In passato ba comunità internazionale poco ha fatto per far liberare dalle prigioni cinesi il poeta e premio Nobel per la pace Liu Xiaobo, attivista per i diritti umani nel suo Paese fin dai tempi della rivolta di piazza Tienammen cui partecipò impegnandosi per farla rimanere una protesta non violenta.

Poco prima di morire per un cancro al fegato diagnosticato in ritardo in carcere Liu Xiaobo aveva fatto di tutto per essere espatriato, anche se per lui non c’erano speranze voleva salvare la moglie Liu Xia poeta, pittrice e fotografa. Ma quest’ultimo gesto d’amore non gli è riuscito. Ora la moglie è di fatto agli arresti domiciliari, vive sotto la stretta sorveglianza del regime cinese con l’impossibilità di comunicare con il mondo esterno.

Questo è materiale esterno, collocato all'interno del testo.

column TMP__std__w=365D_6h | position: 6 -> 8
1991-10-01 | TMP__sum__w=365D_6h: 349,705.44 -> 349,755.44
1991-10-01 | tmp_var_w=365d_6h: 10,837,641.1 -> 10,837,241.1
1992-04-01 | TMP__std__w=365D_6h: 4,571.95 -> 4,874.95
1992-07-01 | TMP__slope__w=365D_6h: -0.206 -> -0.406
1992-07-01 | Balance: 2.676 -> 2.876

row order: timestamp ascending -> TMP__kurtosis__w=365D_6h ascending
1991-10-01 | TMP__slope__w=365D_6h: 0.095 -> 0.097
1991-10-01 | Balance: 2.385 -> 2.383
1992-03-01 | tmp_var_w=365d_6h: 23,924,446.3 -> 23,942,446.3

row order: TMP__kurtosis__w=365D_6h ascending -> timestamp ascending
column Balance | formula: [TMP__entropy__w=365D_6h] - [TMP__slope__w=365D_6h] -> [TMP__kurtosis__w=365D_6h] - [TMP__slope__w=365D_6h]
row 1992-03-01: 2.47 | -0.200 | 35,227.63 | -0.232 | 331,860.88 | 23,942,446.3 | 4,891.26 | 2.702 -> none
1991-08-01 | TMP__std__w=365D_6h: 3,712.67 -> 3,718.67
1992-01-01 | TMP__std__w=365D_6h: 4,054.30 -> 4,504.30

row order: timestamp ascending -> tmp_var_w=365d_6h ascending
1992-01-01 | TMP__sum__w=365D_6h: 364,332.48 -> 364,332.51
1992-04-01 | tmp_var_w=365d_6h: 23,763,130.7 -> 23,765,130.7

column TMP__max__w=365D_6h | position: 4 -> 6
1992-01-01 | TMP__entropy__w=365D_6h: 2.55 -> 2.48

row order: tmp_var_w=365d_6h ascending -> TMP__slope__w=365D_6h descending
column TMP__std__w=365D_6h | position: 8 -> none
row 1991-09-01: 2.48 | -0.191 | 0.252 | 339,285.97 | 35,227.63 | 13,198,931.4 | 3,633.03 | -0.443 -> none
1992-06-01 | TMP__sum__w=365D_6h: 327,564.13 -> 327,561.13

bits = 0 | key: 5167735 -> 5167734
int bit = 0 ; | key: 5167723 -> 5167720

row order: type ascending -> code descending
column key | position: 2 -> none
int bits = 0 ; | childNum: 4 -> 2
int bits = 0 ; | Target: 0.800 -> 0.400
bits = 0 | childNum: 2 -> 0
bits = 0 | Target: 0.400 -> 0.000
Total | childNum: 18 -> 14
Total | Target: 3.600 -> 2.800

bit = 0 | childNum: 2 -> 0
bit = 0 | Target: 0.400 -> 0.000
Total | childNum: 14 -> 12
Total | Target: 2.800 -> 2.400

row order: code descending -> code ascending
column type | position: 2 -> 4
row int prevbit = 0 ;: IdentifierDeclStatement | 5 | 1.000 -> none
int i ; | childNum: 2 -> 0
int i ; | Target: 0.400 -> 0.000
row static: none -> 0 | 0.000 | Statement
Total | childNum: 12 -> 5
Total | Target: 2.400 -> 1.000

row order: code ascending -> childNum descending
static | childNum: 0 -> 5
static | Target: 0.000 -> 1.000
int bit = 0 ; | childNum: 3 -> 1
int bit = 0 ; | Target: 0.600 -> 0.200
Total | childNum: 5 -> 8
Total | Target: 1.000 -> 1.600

Cinquantatré autori tra i quali Roth, Auster e Atwood hanno inviato alle autorità cinesi un appello affinché Liu Xia venga liberata (https://pen.org/she-is-not-free/). In passato le oligarchie che detengono il potere in Cina hanno dimostrato d’essere sorde a simili istanze. Per sperare di avere risultati l’appello de cinquantatré scrittori dovrà essere fatto proprio dagli intellettuali e dai democratici del mondo libero compresi quelli italiani, perché la poetessa Liu Xia potrà essere liberata solo se la sua carcerazione diventerà un caso internazionale.

Quella dei due poeti cinesi non è solo una storia di repressione, libertà e impegno civile. È una magnifica storia d’amore tenuta insieme dai gracili fili della poesia. Dal carcere Liu Xiaobo scrisse innumerevoli versi per la moglie. “Una lettera mi basta”, bellissima poesia d’amore, inizia così “Per Xia / una lettera mi basta / per andare oltre e / trovarmi a parlare con te /proprio come il vento che attraversa / la notte…”.